■ Your objective ■
List, from the lines below, each one with "Algorithms" in it.

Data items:
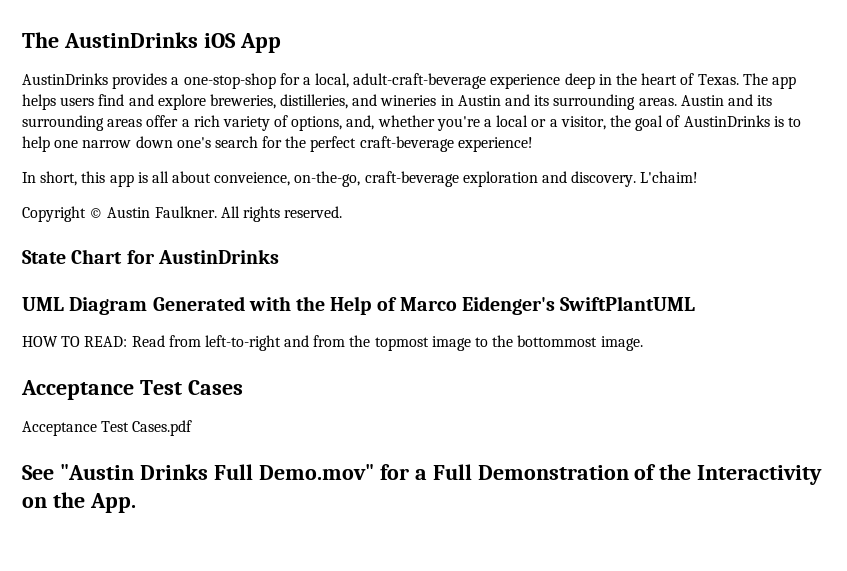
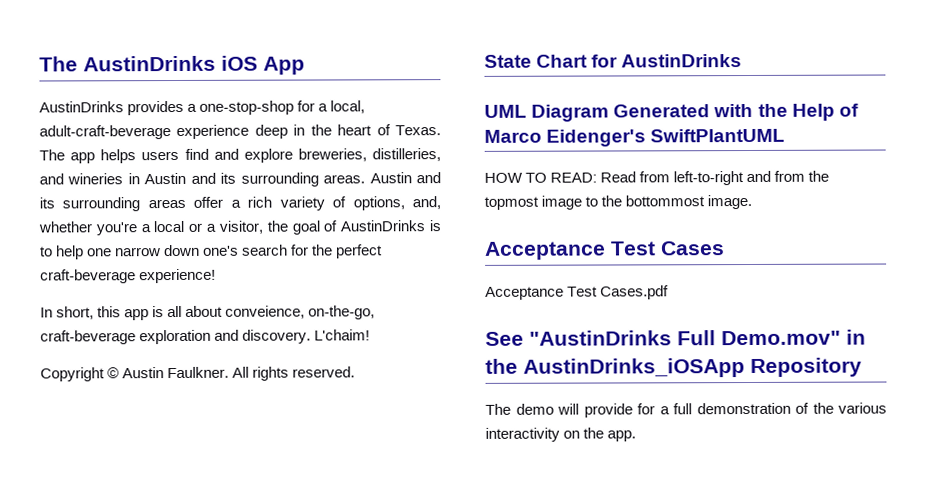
- See "Austin Drinks Full Demo.mov" for a Full Demonstration of the Interactivity on the App.
+ See "AustinDrinks Full Demo.mov" in the AustinDrinks_iOSApp Repository
+ The demo will provide for a full demonstration of the various interactivity on the app.

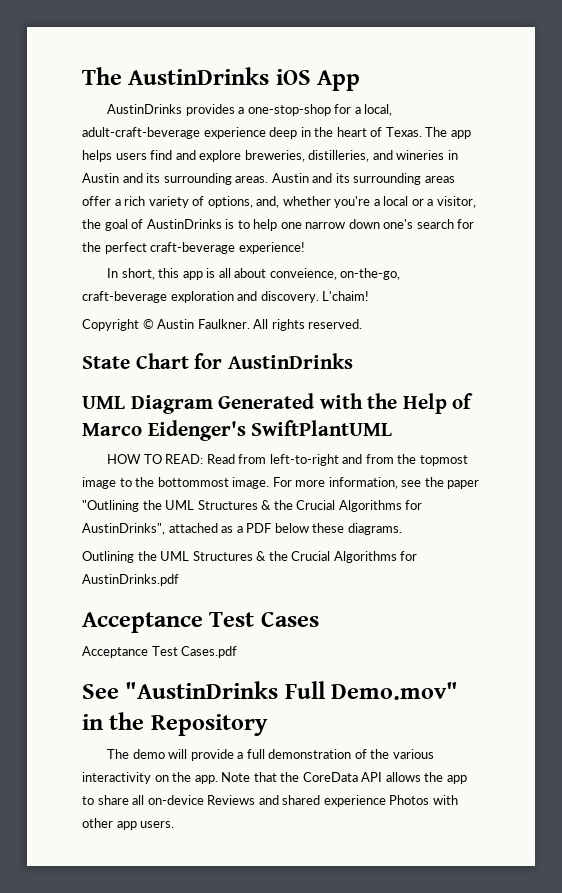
+ For more information, see the paper "Outlining the UML Structures & the Crucial Algorithms for AustinDrinks", attached as a PDF below these diagrams.
+ Outlining the UML Structures & the Crucial Algorithms for AustinDrinks.pdf
- See "AustinDrinks Full Demo.mov" in the AustinDrinks_iOSApp Repository
+ See "AustinDrinks Full Demo.mov" in the Repository
- The demo will provide for a full demonstration of the various interactivity on the app.
+ The demo will provide a full demonstration of the various interactivity on the app.
+ Note that the CoreData API allows the app to share all on-device Reviews and shared experience Photos with other app users.

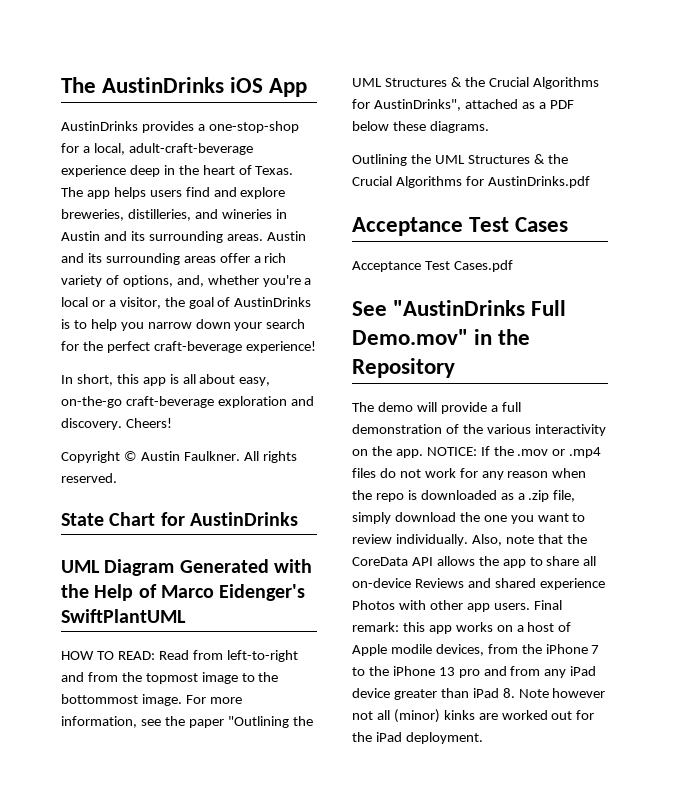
- Austin and its surrounding areas offer a rich variety of options, and, whether you're a local or a visitor, the goal of AustinDrinks is to help one narrow down one's search for the perfect craft-beverage experience!
+ Austin and its surrounding areas offer a rich variety of options, and, whether you're a local or a visitor, the goal of AustinDrinks is to help you narrow down your search for the perfect craft-beverage experience!
- In short, this app is all about conveience, on-the-go, craft-beverage exploration and discovery.
+ In short, this app is all about easy, on-the-go craft-beverage exploration and discovery.
- L'chaim!
+ Cheers!
- Note that the CoreData API allows the app to share all on-device Reviews and shared experience Photos with other app users.
+ NOTICE: If the .mov or .mp4 files do not work for any reason when the repo is downloaded as a .zip file, simply download the one you want to review individually. Also, note that the CoreData API allows the app to share all on-device Reviews and shared experience Photos with other app users.
+ Final remark: this app works on a host of Apple modile devices, from the iPhone 7 to the iPhone 13 pro and from any iPad device greater than iPad 8. Note however not all (minor) kinks are worked out for the iPad deployment.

■ Response box ■
+ For more information, see the paper "Outlining the UML Structures & the Crucial Algorithms for AustinDrinks", attached as a PDF below these diagrams.
+ Outlining the UML Structures & the Crucial Algorithms for AustinDrinks.pdf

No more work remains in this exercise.